# "The Orloj" Prague's Astronomical Clock.



## Karrusel (Aug 13, 2016)

Took a few days holiday at New Year with family members in Prague, this included a visit, amongst others, to the acclaimed early 15th century Astronomical Clock, The '*Orloj'* located on the outside of the Old Town Hall.

Rather than me attempting to explain (usually badly) the history & technical details of this amazing timepiece I've pinched a couple of clips from tinternet. 






https://en.wikipedia.org/wiki/Prague_astronomical_clock

Plus a few pic's of our visit.

View from the tower of Charles Bridge...










The 18th century Klementinum Library was amazing...










*'Piss' *sculputure in Mala Strana (Franz Kafka Museum).

The pool is the shape of the Czech Republic...










Dancing House Restaurant...very nice!










River Vltava...



















Very cold & rammed!

Was advised later that September was a more favourable time to visit ?










Obviously had to pick up a couple of trinkets, including...










Think I fit the description :biggrin:



















Plus some reference material, memory not what it was (if any)...










If anyone should visit Prague I highly recommend the above places of interest, particularly the 'Orloj'

Thanks for reading.

:thumbsup:


----------



## AVO (Nov 18, 2012)

Fabulous, Alan! How does it compare for you to the da Dondi clock? I must go to Prague one of these days!

:thumbsup:


----------



## davidcxn (Nov 4, 2010)

Fascinating and some lovely pictures Alan, thank you for posting. :thumbsup:


----------



## Karrusel (Aug 13, 2016)

Thanks Steve @AVO

The 'Orloj' is magnificent!

We was informed that further restoration works were scheduled in the weeks following our visit. Vast amount of expertise & money have been invested in preserving this horological marvel.
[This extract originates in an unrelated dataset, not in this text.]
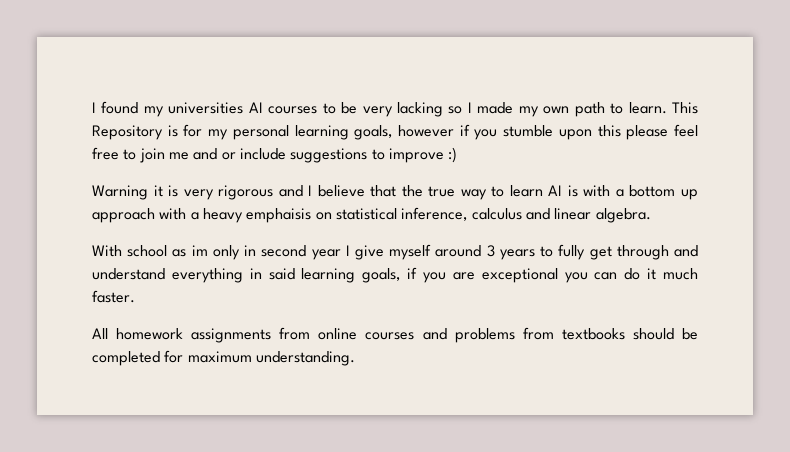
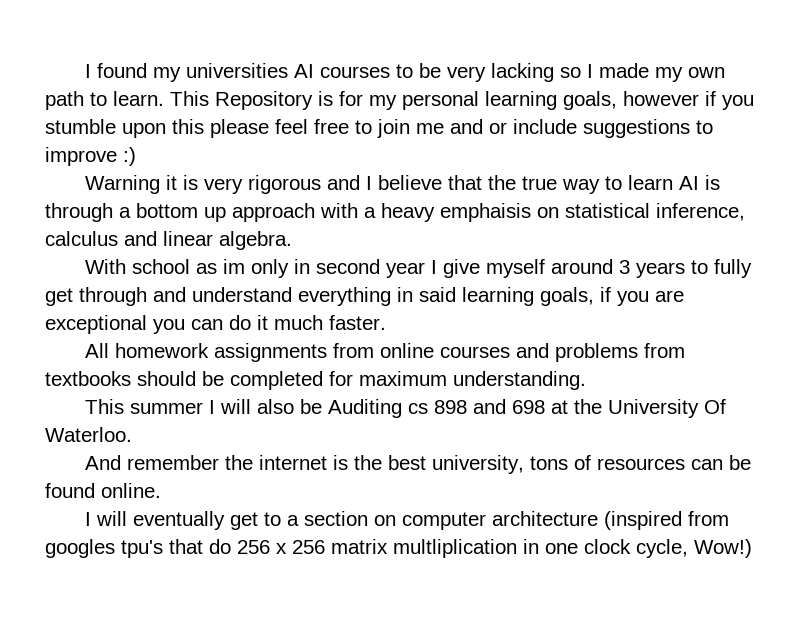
[583,185,611,197] with -> [45,203,113,222] through
(355, 358) none -> [85,399,727,418] [45,427,132,442] [85,455,752,474] [45,483,161,498] [85,511,730,530] [45,539,752,558] // This summer I will also be Auditing cs 898 and 698 at the University Of Waterloo. // And remember the internet is the best university, tons of resources can be found online. // I will eventually get to a section on computer architecture (inspired from googles tpu's that do 256 x 256 matrix multliplication in one clock cycle, Wow!)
An image from the occupation in WW2










Of all the timepieces that I have been fortunate to see & experience, Giovanni Dondi's 'Astrarium' is the particular favourite of mine.

Although the example in the International Museum of Horology in La Chaux-de-Fonds is a later reproduction of Dondi's 14th century creation (recreated from Dondi's original detailed plans), still remains a tour de force, IMO...










The whereabouts of the original have been lost since about 1630 ?

Possibly, like yourself, Steve, I am a lifetime 'learner' (believe it or not). The back story is so important too me, so I can fully understand, appreciate the skill, passion & dedication craftsman put into these creations.

Back to Prague, well worth a visit, IMO, but like everything else good preparation beforehand pays dividends.

I understand our very own Sultan @BondandBigM recently paid a visit here, I'm sure he will offer his experiences/recommendations. :biggrin:

:thumbsup:


----------



## AVO (Nov 18, 2012)

@Karrusel

Well, Alan, you have the advantage over me as I have not seen either. For me the Harrison clocks at Greenwich are a very emotional experience.


----------



## Karrusel (Aug 13, 2016)

AVO said:


> @Karrusel
> 
> For me the Harrison clocks at Greenwich are a very emotional experience.


 Indeed they are, Steve. :yes:

Thank you.

:thumbsup:


----------



## mel (Dec 6, 2006)

I paid the price in Prague - - sat at one of the cafe bars in direct line of sight opposite the clock with a beer and burger, fabulous to see it, but the "McDonald's Happy Meal" type snack cost at least three times what the same was costing away from the square and the clock. 

We stayed at the Hotel Rott which is literally just around the back of the Clock right in the centre. Great location for a city break and not too dear for roughly a four star as part of a jet2 package, although next door to the Hard Rock Cafe. We could walk to almost everything, but had fun working the public transport as well.

Usual Caveats apply, - - stay away from the obvious bars next to touristy attractions - - rip-off time. Charles Bridge is very Bohemian with "free" things to do and look at, music, art and so on!

Enjoy, it is a go-to destination!


----------